Si fuera blanca nadie la llamaría la blanca. Pero como es negra muchos la señalan por el color de su piel. Periodistas y miembros de las fuerzas de seguridad incluidos, también algún político. La negra a secas, para más inri. Y además, muchos de los que utilizan el latiguillo lo hacen con un cierto tono de desprecio que no parece nacer sólo del crimen que Ana Julia ya ha confesado sino también del tono de su piel, como si su color, y sólo su color, fuera la prueba irrefutable de que ella, y sólo ella, podía ser la autora de la muerte del pequeño Gabriel. Podemos llamarla de todo: asesina, canalla, hija de puta, salvaje, desalmada, malnacida, cabrona… pero la llamamos la negra o la negrita, como si su color llevara implícito todo lo demás.

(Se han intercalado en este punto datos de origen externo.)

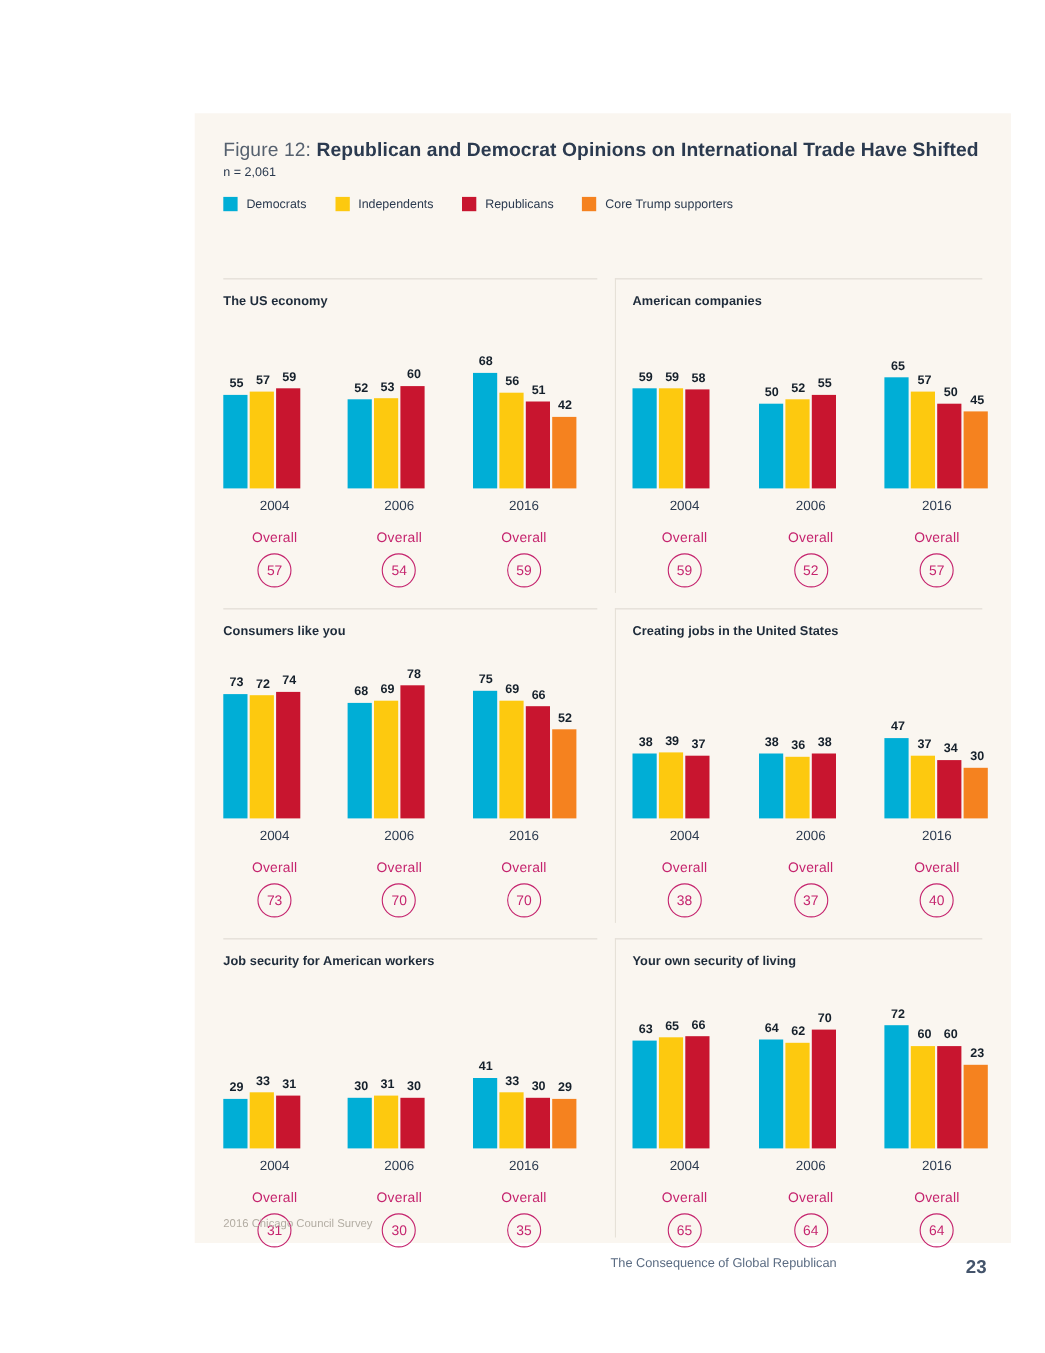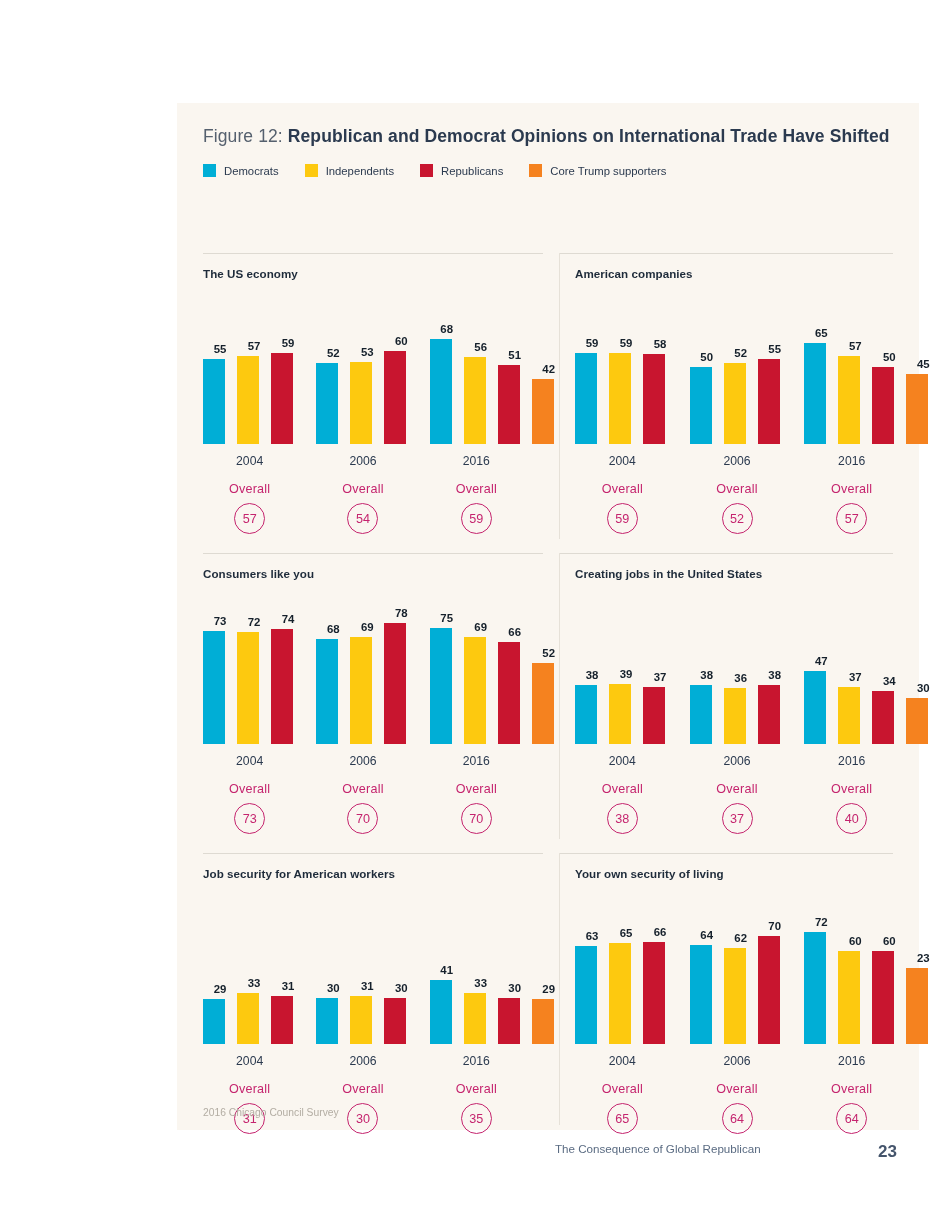--- a/index.html
+++ b/index.html
@@ -112,6 +112,7 @@
 
     <div class="fig-head">
       <div class="fig-title"><span class="fignum">Figure 12: </span><span class="figtxt">Republican and Democrat Opinions on International Trade Have Shifted</span></div>
+      <div class="nval">n = 2,061</div>
       <div class="legend" id="legend">
           <div class="lg">
             <span class="sw" style="background: rgb(0, 174, 214);"></span>

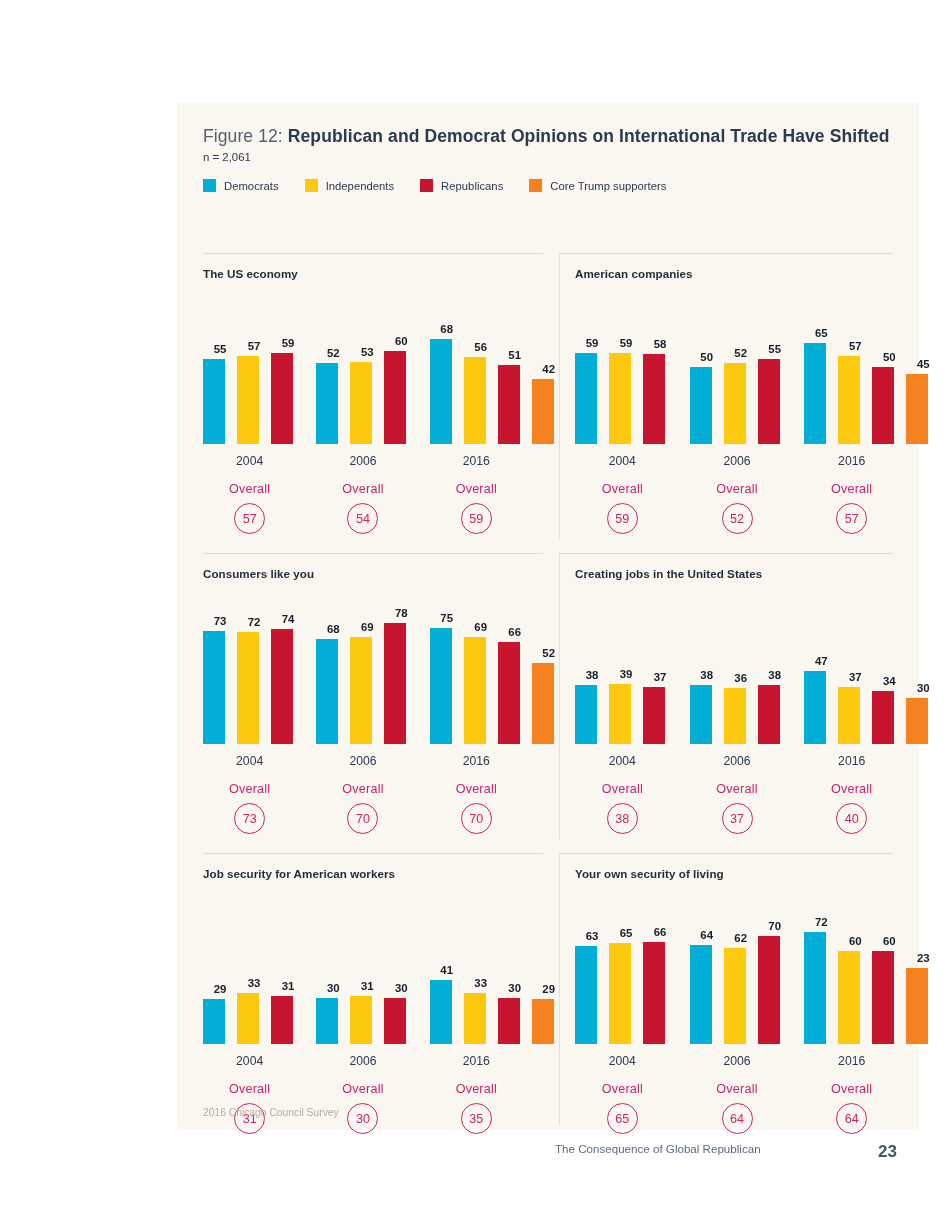--- a/index.html
+++ b/index.html
@@ -65,7 +65,7 @@
   }
   .group{position:relative;width:108px;margin-right:20px;height:160px;}
   .bars{position:absolute;bottom:0;left:0;display:flex;align-items:flex-end;}
-  .barwrap{position:relative;width:34px;margin-top:43px;}
+  .barwrap{position:relative;width:24px;margin-top:43px;}
   .bar{width:22px;display:block;}
   .vlabel{
     position:absolute;left:50%;transform:translateX(-50%);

En España, seguimos teniendo un punto racista, un impulso atávico que nos lleva a serlo casi automáticamente. No hasta el infinito pero si lo justo como para recelar de aquellos que no son como uno. No como para quemar a nadie pero sí lo necesario como para mirar siempre dos veces a los que son diferentes, a los que son negros en medio de tantos blancos. Lo mismo que somos machistas aunque intentemos no serlo, somos racistas en contra de nuestra aparente voluntad. Pero lo somos. Racistas, camuflados pero racistas, que de vez en cuando sacamos la patita a pasear.

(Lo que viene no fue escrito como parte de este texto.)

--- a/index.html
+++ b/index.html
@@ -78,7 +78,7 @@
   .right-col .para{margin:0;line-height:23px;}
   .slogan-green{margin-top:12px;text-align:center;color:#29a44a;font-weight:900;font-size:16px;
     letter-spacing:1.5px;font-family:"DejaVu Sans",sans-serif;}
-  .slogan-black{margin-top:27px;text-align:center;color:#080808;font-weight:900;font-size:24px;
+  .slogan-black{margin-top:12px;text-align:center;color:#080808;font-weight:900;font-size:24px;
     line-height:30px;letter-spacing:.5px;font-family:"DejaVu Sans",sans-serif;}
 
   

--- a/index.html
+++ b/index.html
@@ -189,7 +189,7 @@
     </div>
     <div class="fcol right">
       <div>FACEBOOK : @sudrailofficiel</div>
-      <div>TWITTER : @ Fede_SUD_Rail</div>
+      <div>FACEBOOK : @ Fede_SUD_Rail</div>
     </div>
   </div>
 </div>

“Hay ciertas perversiones de la inteligencia y de la sociedad humanas contra las que es inútil predicar enfáticamente… De estas perversiones quizá sea el racismo la más repugnante de todas”, escribió hace unos años Fernando Savater. “Contra el racismo, recordemos que todos los humanos somos por igual extranjeros porque todos venimos de donde no sabemos y vamos hacia lo desconocido”, añadía en el mismo texto.

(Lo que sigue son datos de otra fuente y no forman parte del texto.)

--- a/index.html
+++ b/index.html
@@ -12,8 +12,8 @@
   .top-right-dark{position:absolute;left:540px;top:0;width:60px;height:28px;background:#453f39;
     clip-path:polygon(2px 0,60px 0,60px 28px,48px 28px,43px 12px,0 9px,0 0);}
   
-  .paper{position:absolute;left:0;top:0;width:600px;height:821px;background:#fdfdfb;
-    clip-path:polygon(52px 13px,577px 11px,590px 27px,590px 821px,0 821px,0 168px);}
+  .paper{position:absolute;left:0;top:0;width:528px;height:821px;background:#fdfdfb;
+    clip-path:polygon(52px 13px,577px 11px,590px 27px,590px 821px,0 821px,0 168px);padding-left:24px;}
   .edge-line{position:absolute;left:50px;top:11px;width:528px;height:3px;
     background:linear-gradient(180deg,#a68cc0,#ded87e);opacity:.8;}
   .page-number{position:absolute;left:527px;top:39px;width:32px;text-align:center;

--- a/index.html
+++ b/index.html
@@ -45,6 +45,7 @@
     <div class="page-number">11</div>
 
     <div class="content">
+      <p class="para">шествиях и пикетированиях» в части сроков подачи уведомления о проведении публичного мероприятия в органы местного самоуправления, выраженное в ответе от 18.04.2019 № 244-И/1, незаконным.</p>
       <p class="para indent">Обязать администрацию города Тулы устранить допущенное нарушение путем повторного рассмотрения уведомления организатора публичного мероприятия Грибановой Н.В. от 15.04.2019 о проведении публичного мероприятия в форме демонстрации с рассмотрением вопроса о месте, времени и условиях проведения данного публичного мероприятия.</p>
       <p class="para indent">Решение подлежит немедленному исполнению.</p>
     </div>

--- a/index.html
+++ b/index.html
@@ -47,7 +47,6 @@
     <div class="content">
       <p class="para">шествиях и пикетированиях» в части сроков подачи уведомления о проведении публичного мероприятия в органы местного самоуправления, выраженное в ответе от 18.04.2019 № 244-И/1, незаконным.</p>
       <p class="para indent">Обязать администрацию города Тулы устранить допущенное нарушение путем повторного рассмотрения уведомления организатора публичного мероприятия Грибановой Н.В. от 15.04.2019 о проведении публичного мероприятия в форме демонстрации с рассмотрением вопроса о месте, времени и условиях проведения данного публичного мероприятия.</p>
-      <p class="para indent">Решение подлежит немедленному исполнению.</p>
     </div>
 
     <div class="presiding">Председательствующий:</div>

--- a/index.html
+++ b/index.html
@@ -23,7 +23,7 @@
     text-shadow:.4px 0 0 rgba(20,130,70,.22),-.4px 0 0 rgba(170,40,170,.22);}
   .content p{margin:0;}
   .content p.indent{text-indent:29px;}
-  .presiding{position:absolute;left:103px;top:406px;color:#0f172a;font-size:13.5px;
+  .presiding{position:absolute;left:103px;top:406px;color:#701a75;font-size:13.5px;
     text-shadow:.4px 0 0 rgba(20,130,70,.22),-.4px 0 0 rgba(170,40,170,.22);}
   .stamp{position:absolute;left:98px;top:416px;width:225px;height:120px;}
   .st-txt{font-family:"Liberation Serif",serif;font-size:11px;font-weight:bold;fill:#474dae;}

Y aunque lo parezca no estoy hablando de Ana Julia Quezada, autora confesa de un crimen abominable, sino simplemente del color de su piel que no debería tener nada que ver con esta tragedia. Quiero salir en defensa de ese color que se quiere utilizar como una acusación, como una prueba de culpabilidad inequívoca, como una diana sobre la que apuntar y disparar. Hablamos del color de millones de personas que no merecen esa sombra de duda, esa discriminación, ese tonillo de desprecio, esa sospecha permanente, esa criminalización instantánea.

“La lucha contra el racismo ha de ser un reflejo cotidiano. Debes estar siempre vigilante. Nunca bajar la guardia. Hay que empezar a dar ejemplo con el lenguaje, estar atentos a las palabras que utilizamos. Las palabras son peligrosas. Algunas hieren y humillan. Fomentan el odio”, escribió Tahar Ben Jelloun en un libro en el que explicaba a su hija qué era el racismo.

Desde el pasado domingo el reflejo cotidiano, aquí en España, ha sido el contrario del que predicaba Ben Jelloun. No hemos luchado contra ese racismo latente y no solamente lo hemos dejado salir sino que además lo hemos jaleado. El animal que creíamos dormido ha despertado abruptamente. Ha vuelto a saltar esa vena xenófoba que a veces ocultamos pero que en demasiadas ocasiones parece tener vida propia.

No hemos estado vigilantes. Hemos bajado la guardia. Y hemos golpeado con las palabras –negra, negrita, negra– cuando algunos acontecimientos nos han golpeado a nosotros. Y hemos sacado al demonio que duerme en nuestro interior, sin mala intención, dirán algunos, simplemente para señalar, dirán otros, en un arrebato, opinarán los terceros, sin caer en la cuenta de que la asesina confesa del pequeño Gabriel no es una mujer negra sino una mujer malvada, que no es lo mismo.

La maldad no sabe de colores y las páginas de sucesos de los últimos años están ahí para corroborarlo. La maldad es autónoma y se disfraza de mil maneras, de mil colores.